The local village bar where, finally and rightly, the name Combo is treated with the respect and veneration it patently merits is I think a still life of lower Piedmont history. Completely retro, it has long-forgotten bottles of obscure drinks behind the bar and long-forgotten customers gently snoring and dribbling in the corner. It not only keeps the local, ancient populace in a Marsala-induced vegetative state but it also sells newspapers and magazines, Sellotape, pastries, lottery tickets, plastic identity card holders, cigarettes, stamps and sweets that, pleasingly, are still kept in big glass jars on old shelves backed by mirrors that lost much of their silvering sometime in the 19th century.
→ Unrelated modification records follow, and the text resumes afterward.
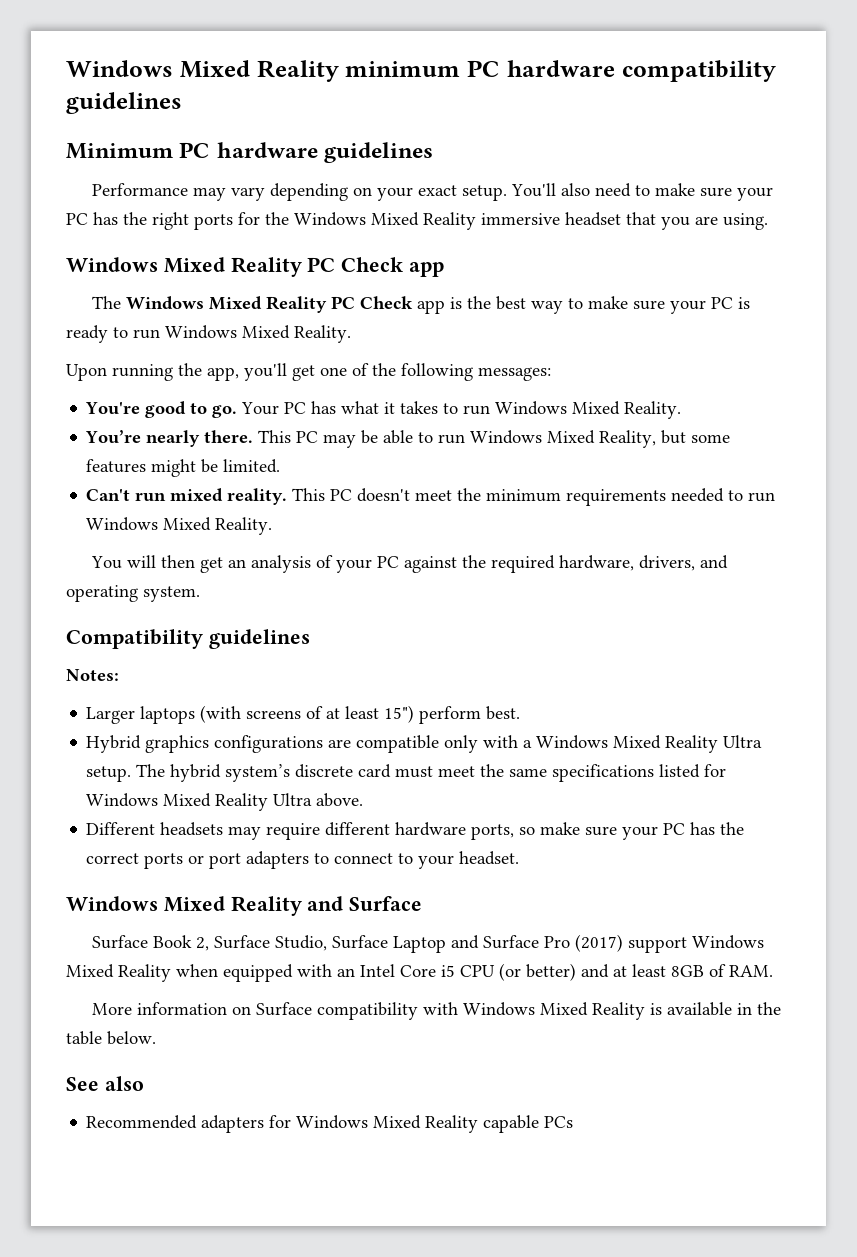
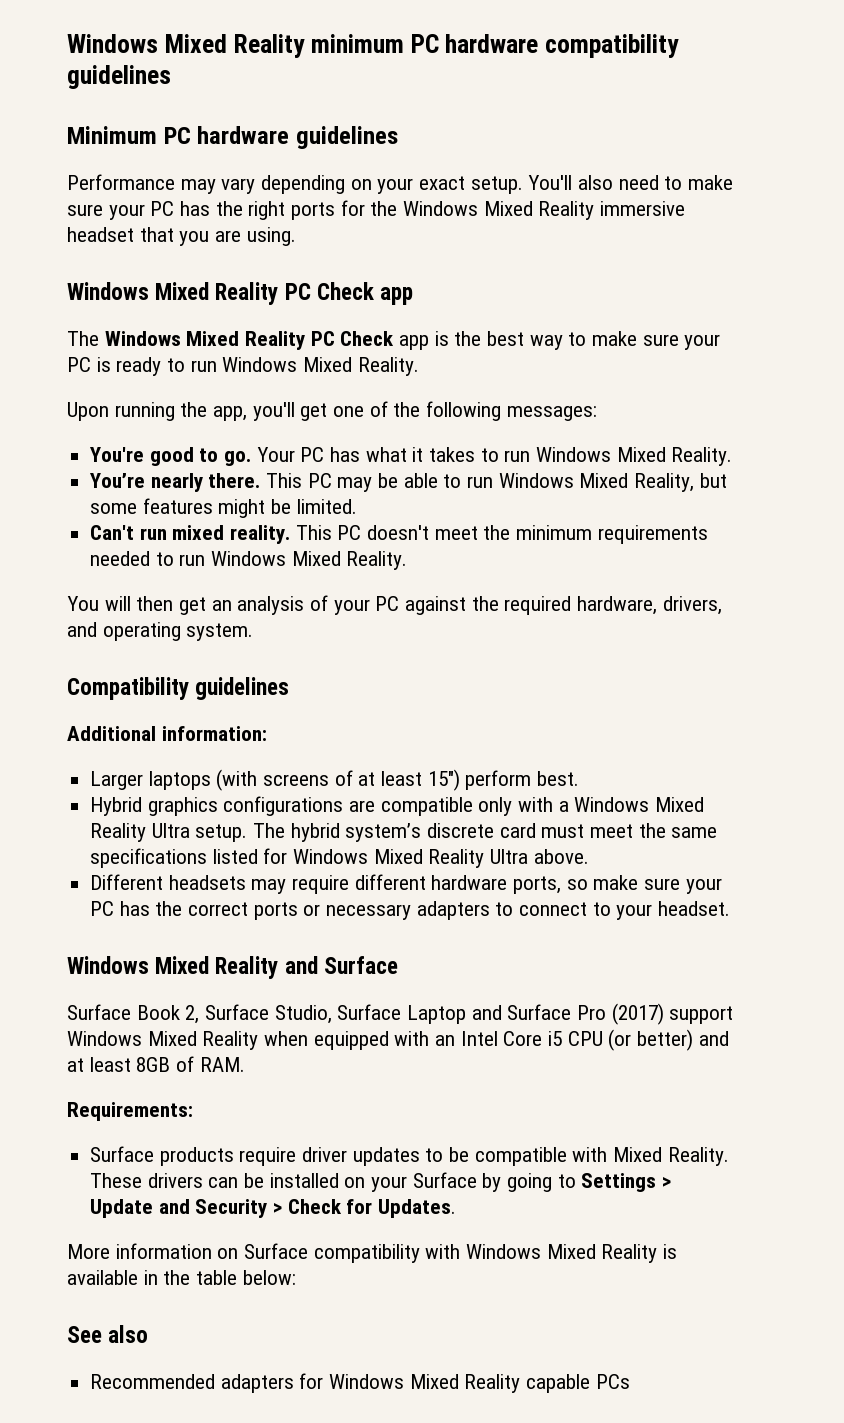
[66,669,119,681] Notes: -> [67,726,267,741] Additional information:
[209,853,242,869] port -> [326,904,412,920] necessary
(773, 971) none -> [67,1102,193,1121] [90,1146,729,1166] [90,1172,672,1192] [90,1199,457,1218] // Requirements: // Surface products require driver updates to be compatible with Mixed Reality. These drivers can be installed on your Surface by going to Settings > Update and Security > Check for Updates.
[107,1031,156,1045] below. -> [242,1270,296,1285] below:

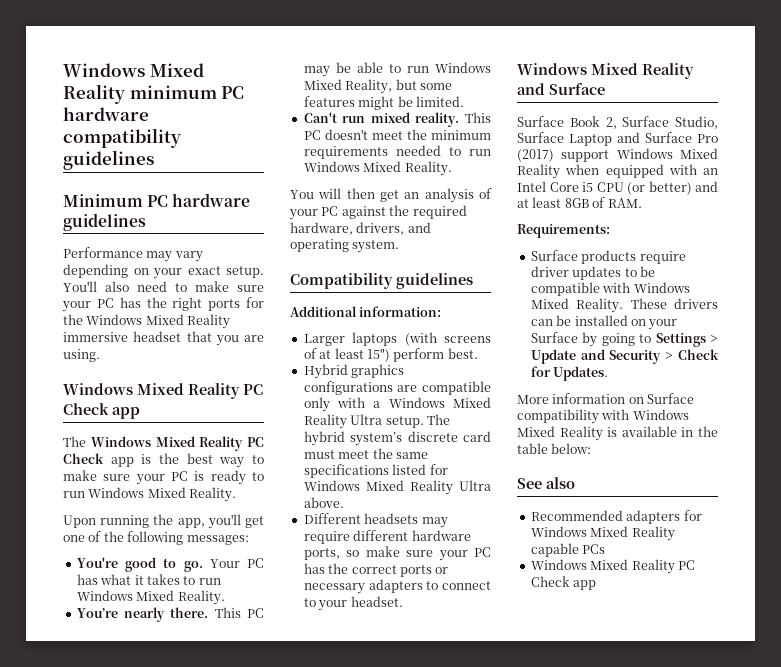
(608, 1154) none -> [633,282,690,293] Windows
(630, 1381) none -> [530,559,695,574] [530,576,597,590] // Windows Mixed Reality PC Check app

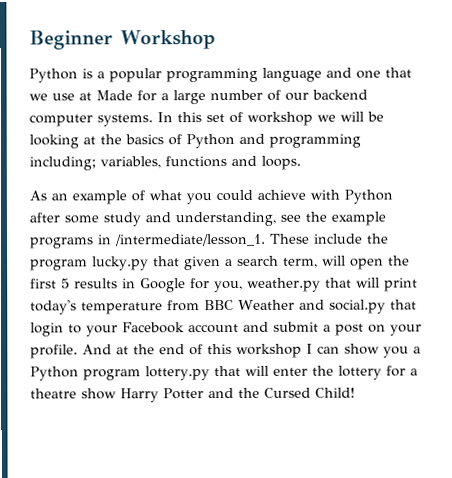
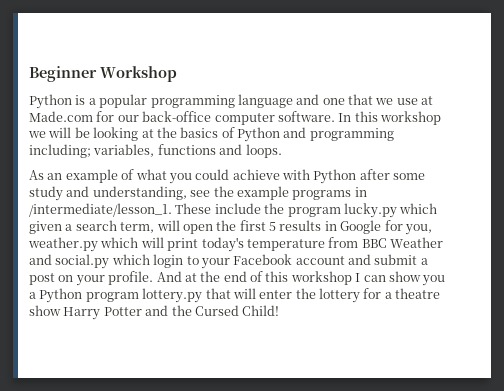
[96,89,368,105] [29,111,243,127] Made for a large number of our backend computer systems. In this set of -> [29,111,378,125] Made.com for our back-office computer software. In this
[152,256,180,267] that -> [399,203,438,214] which
[325,277,352,288] that -> [100,237,139,248] which
[389,299,417,310] that -> [111,254,150,265] which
And being in hunting country it is also stuffed with dead beasts and birds of every species.
I have a concern that if I do not give the owner's daughter a decent mark this year, I may be joining Matey here.
7 comments:
As the proud owner of Liverpools oldest pub...ye hole in ye wall (yes terrible name I know) I can truthfuly state that those dead animals look healthier than most of our regulars.
Shall I knock you up a nice mount Ron, just in case?
Table football still popular on the continent then Ron?
Was the beast shot or just "boared" to death of the locals?
It all reminds me of the zookeeper who took two dead gorillas to the local taxidermist who asked "Would you like them mounted" and the zookeeper replied "No, just holding hands".
...or, from Naked Gun
[Jane climbs a ladder]
Frank: Nice beaver!
Jane: [producing a stuffed beaver] Thank you. I just had it stuffed.
This looks a sensible sort of bar. May I recommend a nice pint in similarly 'interesting' surroundings at The Central Club Peacehaven where you can throw a dart in the Western hemisphere and retrieve it from the board in the East...without leaving the clubroom.
Ah, the East / West divide. I looked at a house in Greenwich once that had the front room in the west and the dining room in the east. I was not tempted by the estate agents price that was so obviously inflated by this unique aspect.
And talking of stuffed heads on walls, try and see The Life & Death of Colonel Blimp, one of Powell & Pressburgers finest.